We've seen far too many instances in the space of early Lightning custodians like BlueWallet and BottlePay eventually shut down their custodial services, and we're already seeing Cashu mints shut down on very short notice. There will always be users of these services who expect them to be around forever. It's also impossible to inform everyone that it is shutting down. These "forever liabilities" are a big problem, and they eventually cause significant headaches for all involved.
Expirations reinforce the expectation that Ecash is not a guaranteed claim on the underlying Bitcoin. As soon as a user joins a federation, it can be communicated that their notes will expire at a specific date. We see this a lot in the gift card space. Some gift cards last 10 years, and I've seen others that last hundreds of years. Gift cards or reward points commonly get legal carve-outs for them. To me, there is no difference between reward points, gift cards, or Ecash inside a specific network.

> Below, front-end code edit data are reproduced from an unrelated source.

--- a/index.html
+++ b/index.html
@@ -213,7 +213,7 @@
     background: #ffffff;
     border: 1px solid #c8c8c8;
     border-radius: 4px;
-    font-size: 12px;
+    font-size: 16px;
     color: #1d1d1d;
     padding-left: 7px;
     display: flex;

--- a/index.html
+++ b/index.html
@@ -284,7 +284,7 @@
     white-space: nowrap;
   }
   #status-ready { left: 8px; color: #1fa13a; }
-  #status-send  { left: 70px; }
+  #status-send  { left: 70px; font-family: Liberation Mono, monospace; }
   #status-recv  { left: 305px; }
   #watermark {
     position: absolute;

Another good practice about expiration dates for mints is to allow federation members of the mint to get out in case they change their minds about being a participant. It's early days for Fedimint, and things can change; companies may die, environments can become hostile, etc.

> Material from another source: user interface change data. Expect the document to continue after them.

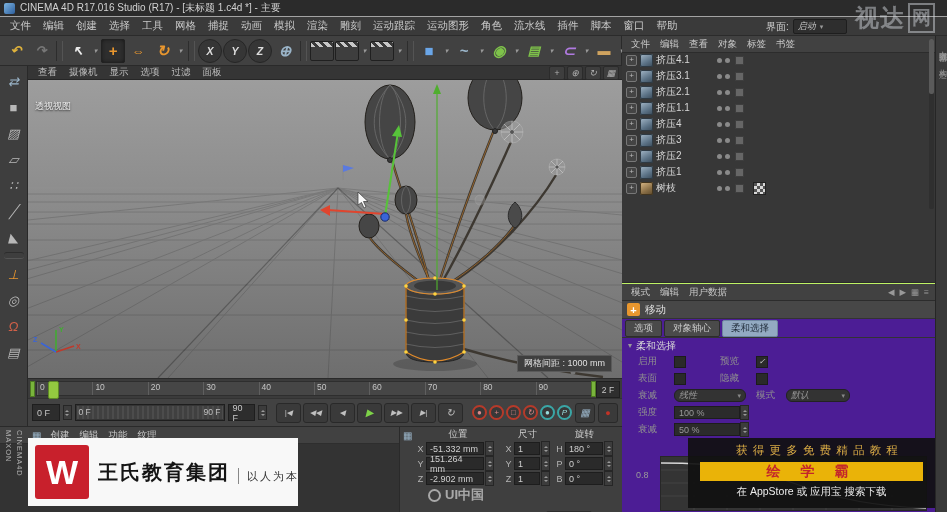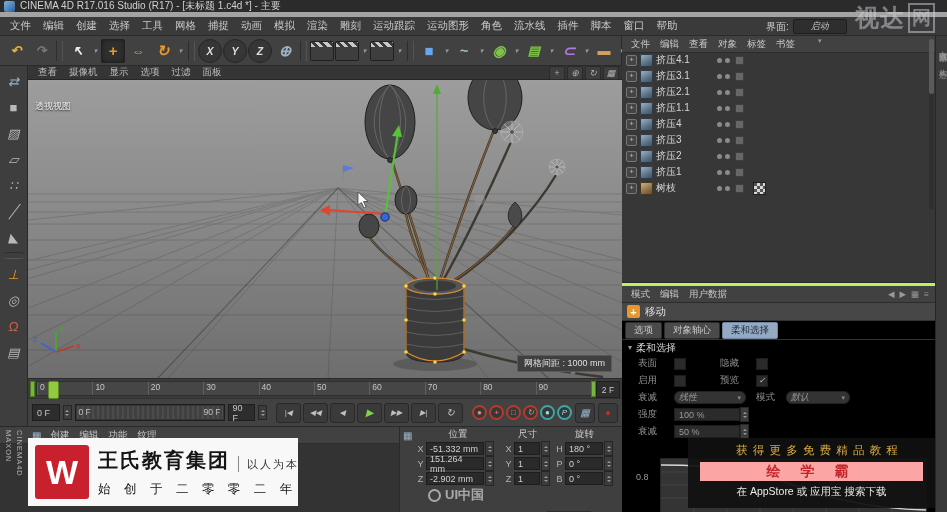--- a/index.html
+++ b/index.html
@@ -8,7 +8,7 @@
 
   
   #titlebar{position:absolute;left:0;top:0;width:947px;height:17px;background:#2b2b2b;
-            border-bottom:5px solid #a3a3a3;display:flex;align-items:center;gap:5px;padding-left:4px;box-sizing:border-box;}
+            border-bottom:1px solid #a3a3a3;display:flex;align-items:center;gap:5px;padding-left:4px;box-sizing:border-box;}
   .app-ico{width:11px;height:11px;border-radius:2px;background:linear-gradient(135deg,#7db4e0,#2d5f9e);}
   .title-text{color:#d2d2d2;font-size:10px;white-space:nowrap;}
   #menubar{position:absolute;left:0;top:17px;width:947px;height:19px;background:#3a3a3a;

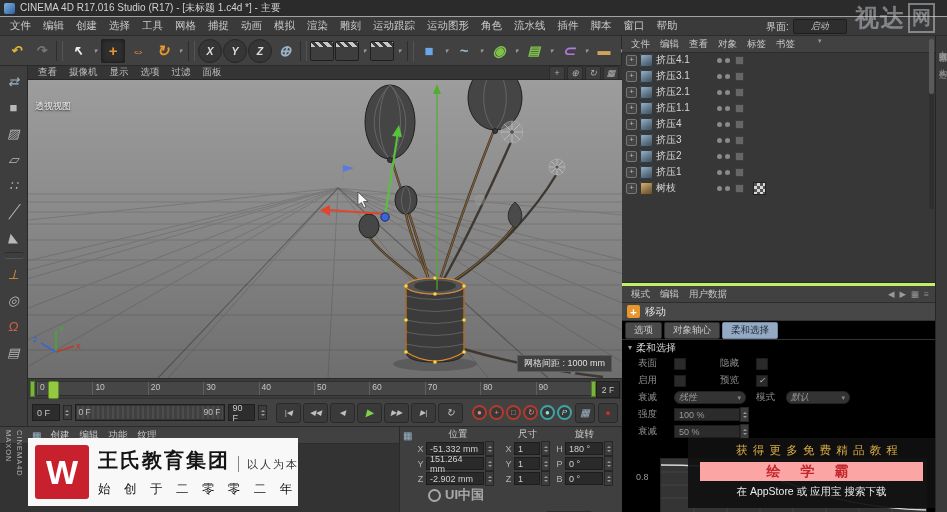--- a/index.html
+++ b/index.html
@@ -16,7 +16,7 @@
   .menu-item{padding:2px 6px;color:#c9c9c9;font-size:10.5px;white-space:nowrap;}
   #menubar-right{position:absolute;left:766px;top:19px;height:15px;display:flex;align-items:center;gap:4px;z-index:5;}
   .mini-select{height:13px;min-width:44px;background:#2e2e2e;border:1px solid #1e1e1e;border-radius:2px;
-               display:flex;align-items:center;gap:4px;padding:0 4px;color:#c4c4c4;font-size:9px;flex-direction:column;}
+               display:flex;align-items:center;gap:4px;padding:0 4px;color:#c4c4c4;font-size:9px;}
   .mini-select b{font-size:7px;color:#999;font-weight:normal;}
 
   

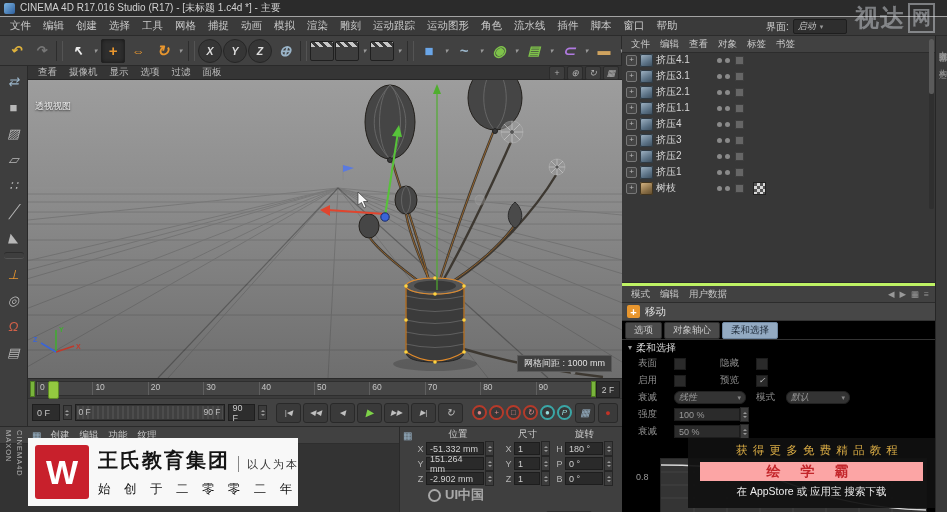--- a/index.html
+++ b/index.html
@@ -142,7 +142,7 @@
   #om-scroll .thumb{width:5px;height:55px;background:#5a5a5a;border-radius:2px;}
 
   
-  #am{position:absolute;left:622px;top:283px;width:313px;height:229px;background:#000000;border-top:3px solid #bef264;box-sizing:border-box;}
+  #am{position:absolute;left:622px;top:283px;width:313px;height:229px;background:#4c1d95;border-top:1px solid #bef264;box-sizing:border-box;}
   #am .head{height:16px;background:#414141;border-bottom:1px solid #2c2c2c;display:flex;align-items:center;padding:0 6px 0 4px;}
   #am .head .menu-item{font-size:9.5px;padding:1px 5px;}
   #am-head-icons{margin-left:auto;display:flex;gap:5px;color:#999;font-size:8.5px;}

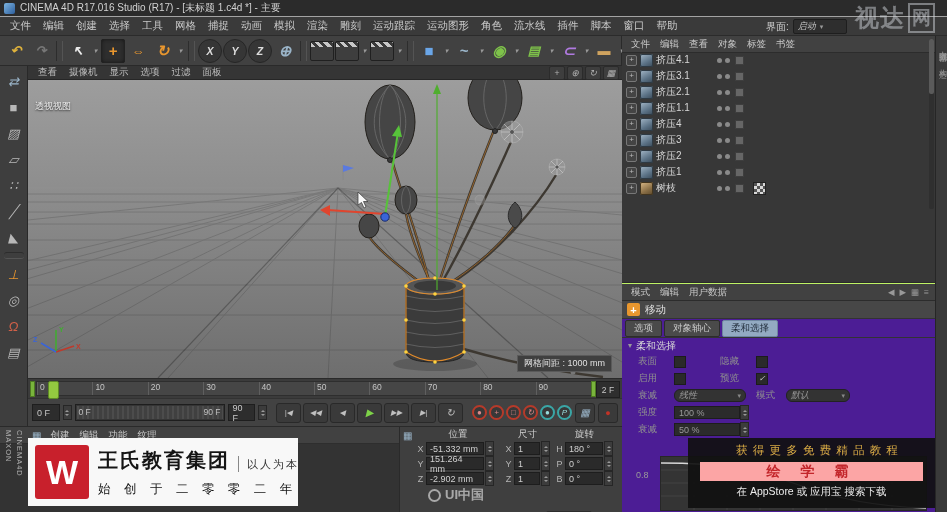--- a/index.html
+++ b/index.html
@@ -917,18 +917,18 @@
       <span>柔和选择</span>
     </div>
     <div class="prow">
+      <span class="plabel">启用</span>
+      <span class="chk"></span>
+      <span class="pgap"></span>
+      <span class="plabel">预览</span>
+      <span class="chk"><i>✓</i></span>
+    </div>
+    <div class="prow">
       <span class="plabel">表面</span>
       <span class="chk"></span>
       <span class="pgap"></span>
       <span class="plabel">隐藏</span>
       <span class="chk"></span>
-    </div>
-    <div class="prow">
-      <span class="plabel">启用</span>
-      <span class="chk"></span>
-      <span class="pgap"></span>
-      <span class="plabel">预览</span>
-      <span class="chk"><i>✓</i></span>
     </div>
     <div class="prow">
       <span class="plabel">衰减</span>

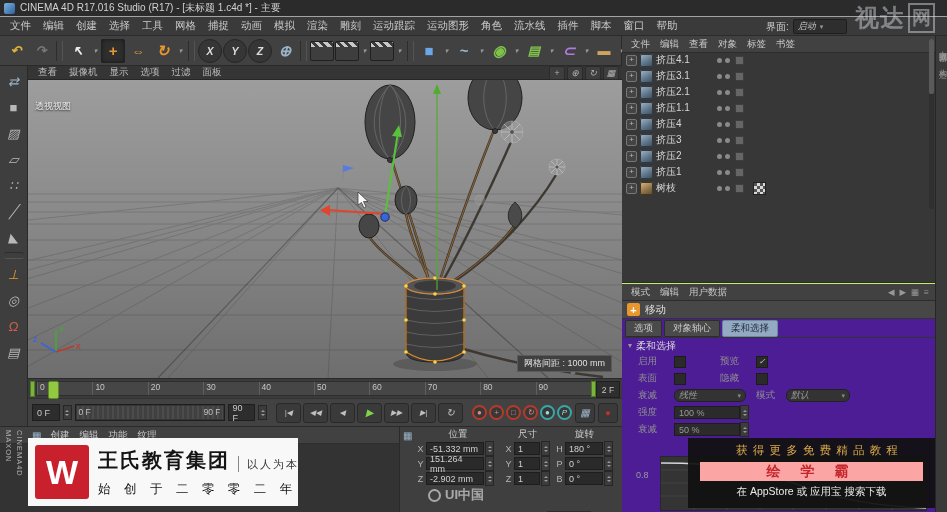--- a/index.html
+++ b/index.html
@@ -185,7 +185,7 @@
   #ad-overlay{position:absolute;left:688px;top:438px;width:247px;height:70px;background:rgba(16,16,16,.92);z-index:56;
               box-sizing:border-box;padding-top:5px;}
   #ad-line1{text-align:center;color:#d6a944;font-size:11.5px;letter-spacing:1px;white-space:nowrap;margin-left:12px;}
-  #ad-line2{margin:4px 12px 0;background:#fca5a5;color:#c3262b;font-size:14px;font-weight:bold;letter-spacing:8px;
+  #ad-line2{margin:4px 12px 0;background:#eab308;color:#c3262b;font-size:14px;font-weight:bold;letter-spacing:8px;
             text-align:center;height:19px;line-height:19px;}
   #ad-line3{margin-top:4px;text-align:center;color:#ececec;font-size:10.5px;white-space:nowrap;}
   #wm-topright{position:absolute;left:855px;top:2px;z-index:70;display:flex;align-items:center;

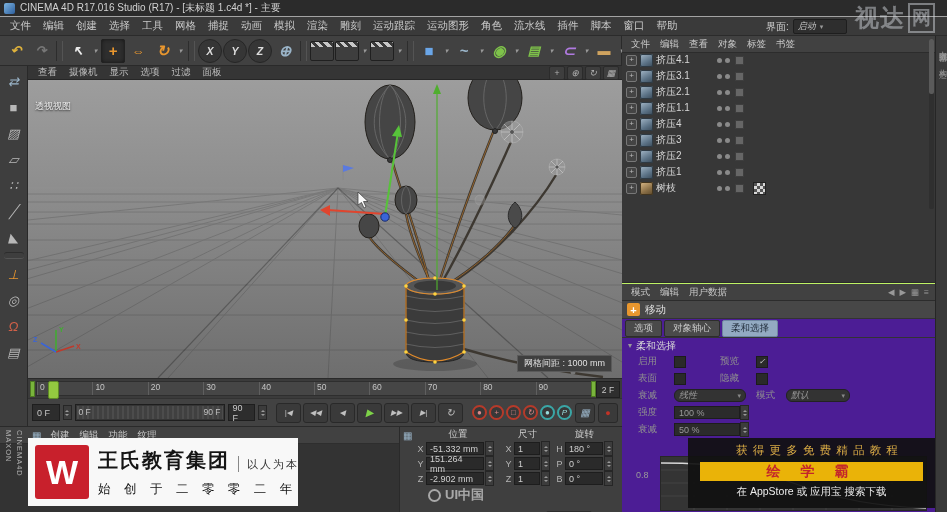--- a/index.html
+++ b/index.html
@@ -992,7 +992,6 @@
         <span id="brand-div"></span>
         <span id="brand-slogan">以人为本</span>
       </div>
-      <div id="brand-row2">始 创 于 二 零 零 二 年</div>
     </div>
   </div>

Beyond a financial network
It's worth a callout, but there are also non-financial things that could benefit from a federated smart contract system. I won't dive into them in detail, but here are some ideas:
- Social key recovery
- Encrypted password management
- Social communication
- Discreet log contracts
- Prediction Markets
- Federated mining pools
- Dynamic lightning node subnetworks
- Decentralized exchange
- Privacy tool (Ecash has privacy that's as good as cash, as it must be an effective bearer instrument)
Fedimint is not a Bitcoin custody solution but its own protocol and network that can provide financial and non-financial solutions for any user of any mint. A majority of federation guardians enforce the contracts in the protocol, but no single guardian can unilaterally make decisions. Users have fantastic privacy inside the system to transact without censorship concerns. Users must have custody of their Ecash and back them up to spend them later. It's a new type of distributed ledger network without a ledger at all.

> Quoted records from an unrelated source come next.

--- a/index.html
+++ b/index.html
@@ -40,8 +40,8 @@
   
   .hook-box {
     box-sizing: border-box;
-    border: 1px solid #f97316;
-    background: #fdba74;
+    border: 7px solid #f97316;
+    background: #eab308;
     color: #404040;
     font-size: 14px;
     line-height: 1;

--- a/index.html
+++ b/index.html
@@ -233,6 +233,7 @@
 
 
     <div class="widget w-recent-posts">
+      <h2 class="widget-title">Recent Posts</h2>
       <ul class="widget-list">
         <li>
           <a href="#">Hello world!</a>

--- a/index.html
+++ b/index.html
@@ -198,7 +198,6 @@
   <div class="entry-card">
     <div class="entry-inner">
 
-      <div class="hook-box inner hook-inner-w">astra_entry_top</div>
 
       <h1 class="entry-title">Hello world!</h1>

I welcome constructive comments and opinions around these ideas. If anyone has conflicting thoughts, you should be looking at this in comparison to other things that exist. Consider how it compares to Bitcoin's trust model or other currency networks. How does it compare to Wrapped Bitcoin on ETH, to ZK-Rollups, to state chains on secure enclaves that are technically considered non-custodial, to other cryptocurrencies without their scammy pricing mechanisms (at least as far as they are legally allowed to exist as self-custodial networks)? Some of it sounds cringe to compare it to, and I don't endorse any of them. But evaluate how they operate technically and legally if you'd like to challenge some of my thoughts around Fedimint being its own decentralized network with its own stable, but dynamic pricing structure.